My last letter, however copious, was almost wholly confined to views of interiors; that is to say, to an account of the Cathedral and of the Public Library. I shall now continue the narrative with views of interiors of a different description; with some slight notices of the society and of the city of Strasbourg; concluding the whole, as well as closing my Strasbourg despatches, with a summary account of manners, customs, and literature.

The great Greek luminary, not only of this place, but perhaps of Germany—the ELDER SCHWEIGHAEUSER—happens to be absent. His son tells me that he is at Baden for the benefit of the waters, and advises me to take that "enchanting spot" (as he calls it) in my way to Stuttgart. "'Twill be only a trifling detour." What however will be the chief temptation—as I frankly told the younger Schweighaeuser—would be the society of his Father; to whom the son has promised a strong letter of introduction. I told you in my last that I had seen LICHTENBERGER at Treuttel and Wuertz's. I have since called upon the old gentleman; and we immediately commenced a bibliographical parley. But it was chiefly respecting Lord Spencer's copies of the Letters of Indulgence of Pope Nicolas V. of the date of 1455, that he made the keenest enquiries. "Was the date legitimate?" I assured him there could be no doubt of it; and that what Haeberlin had said, followed by Lambinet, had no reference whatever to his Lordship's copies—for that, in them, the final units were compressed into a V and not extended by five strokes, thus—iiiij. As he was unacquainted with my account of these copies in the Bibliotheca Spenceriana, I was necessarily minute in the foregoing statement. The worthy old bibliographer was so pleased with this account, that he lifted up his eyes and hands, and exclaimed, "one grows old always to learn something."
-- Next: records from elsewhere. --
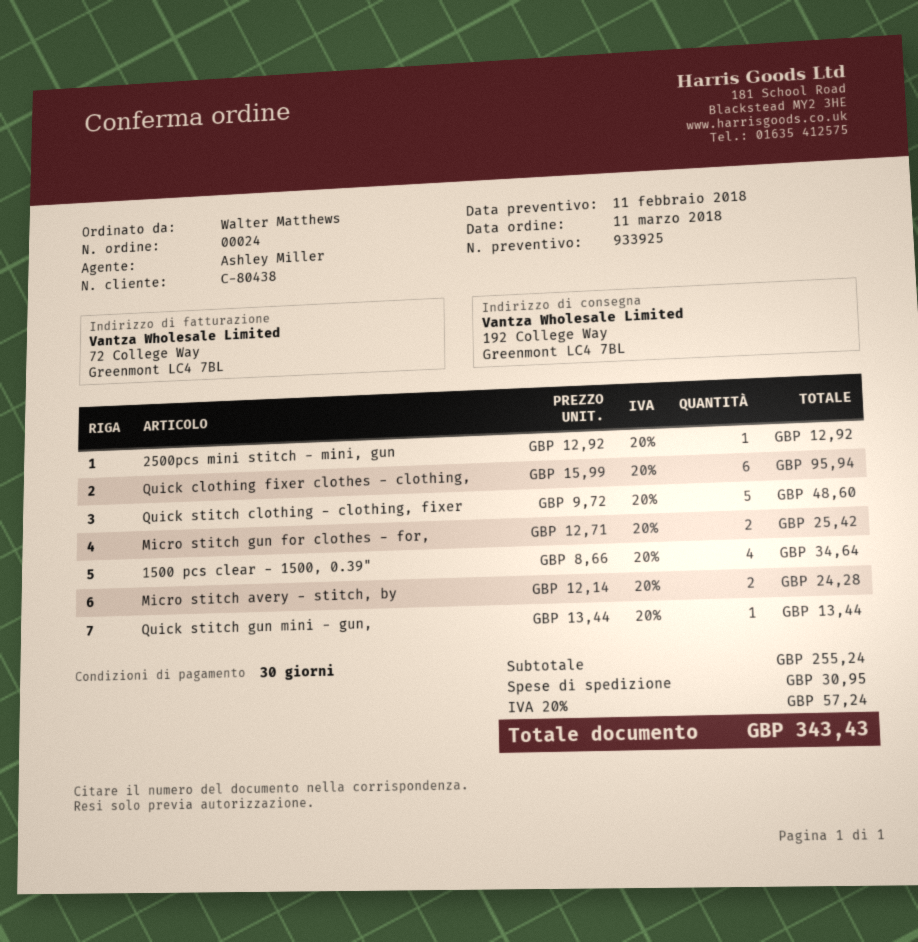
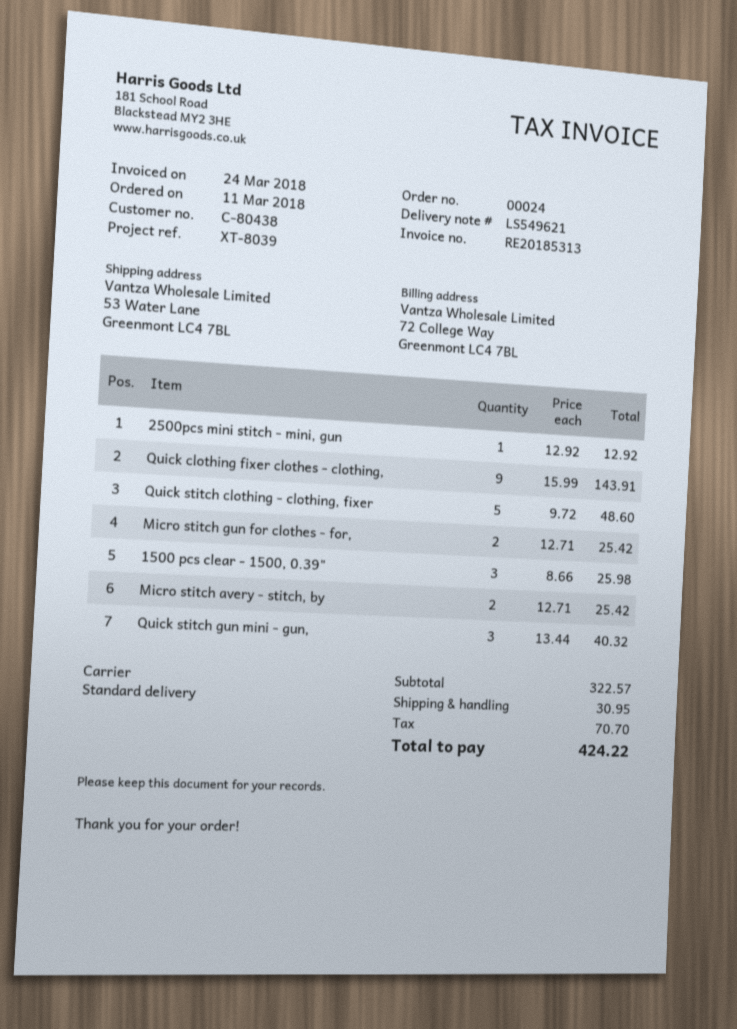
ship to: 192 College Way, Greenmont LC4 7BL -> 53 Water Lane, Greenmont LC4 7BL
Quick clothing fixer clothes - clothing,: 6 x 15.99 = 95.94 -> 9 x 15.99 = 143.91
1500 pcs clear - 1500, 0.39": 4 x 8.66 = 34.64 -> 3 x 8.66 = 25.98
Micro stitch avery - stitch, by: 2 x 12.14 = 24.28 -> 2 x 12.71 = 25.42
Quick stitch gun mini - gun,: 1 x 13.44 = 13.44 -> 3 x 13.44 = 40.32
subtotal: 255.24 -> 322.57
tax: 57.24 -> 70.70
total: 343.43 -> 424.22

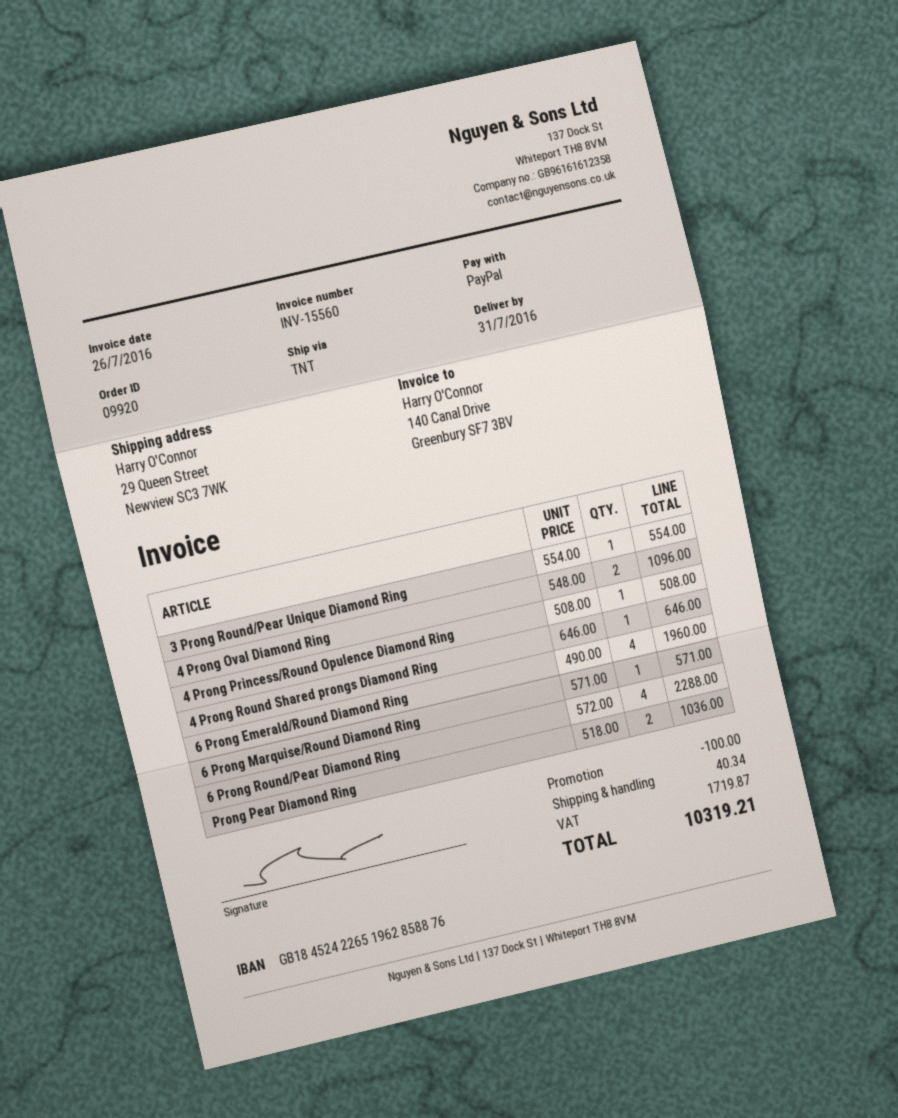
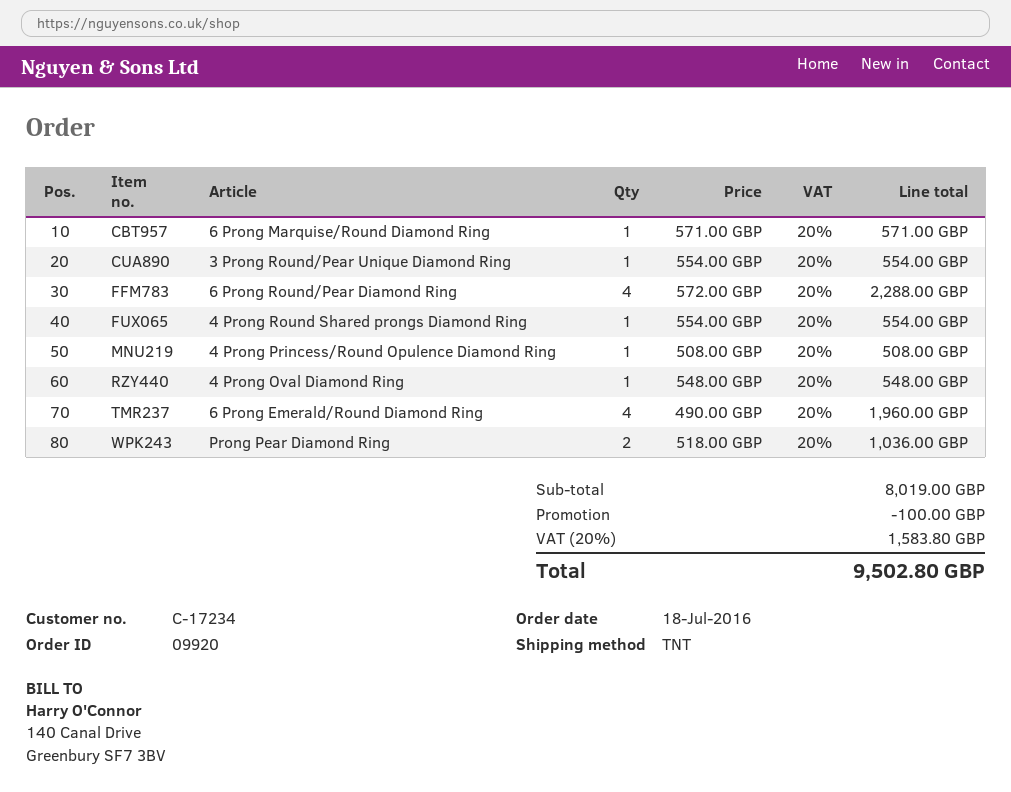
4 Prong Oval Diamond Ring: 2 x 548.00 = 1096.00 -> 1 x 548.00 = 548.00
4 Prong Round Shared prongs Diamond Ring: 1 x 646.00 = 646.00 -> 1 x 554.00 = 554.00
shipping: 40.34 -> none
tax: 1719.87 -> 1583.80
total: 10319.21 -> 9502.80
M. Haffner, who was one of the guests at a splendid, but extremely sociable dinner party at Madame Franc's[224] the principal banker here—is a pleasing, communicative, open-countenanced, and open-hearted gentleman. He may be about sixty years of age. I viewed his library with admiration. The order was excellent; and considering what were his means, I could not but highly compliment him upon his prudence and enthusiasm. This was among the happiest illustrations of the Bibliomania which I had ever witnessed. The owner of this well chosen collection shewed me with triumph his copy of the first Greek Testament by Erasmus, and his copies of the same sacred book by R. Stephen and Wetstein, in folio. Here too I saw a body of philological theology (if I may use this term) headed by Walchius and Wolff, upon the possession of a similar collection of which, my late neighbour and friend, Dr. Gosset, used to expatiate with delight.

Let me now take you with me out of doors. You love architecture of all descriptions: but "the olden" is always your "dear delight." In the construction of the streets of Strasbourg, they generally contrive that the corner house should not terminate with a right angle. Such a termination is pretty general throughout Strasbourg. Of the differently, and sometimes curiously, constructed iron bars in front of the windows, I have also before made mention. The houses are generally lofty; and the roofs contain two or three tiers of open windows, garret-fashioned; which gives them a picturesque appearance; but which, I learn, were constructed as granaries to hold flour—for the support of the inhabitants, when the city should sustain a long and rigorous siege. As to very ancient houses, I cannot charge my memory with having seen any; and the most ancient are those on the other side of the Ill; of which several are near the convent before mentioned.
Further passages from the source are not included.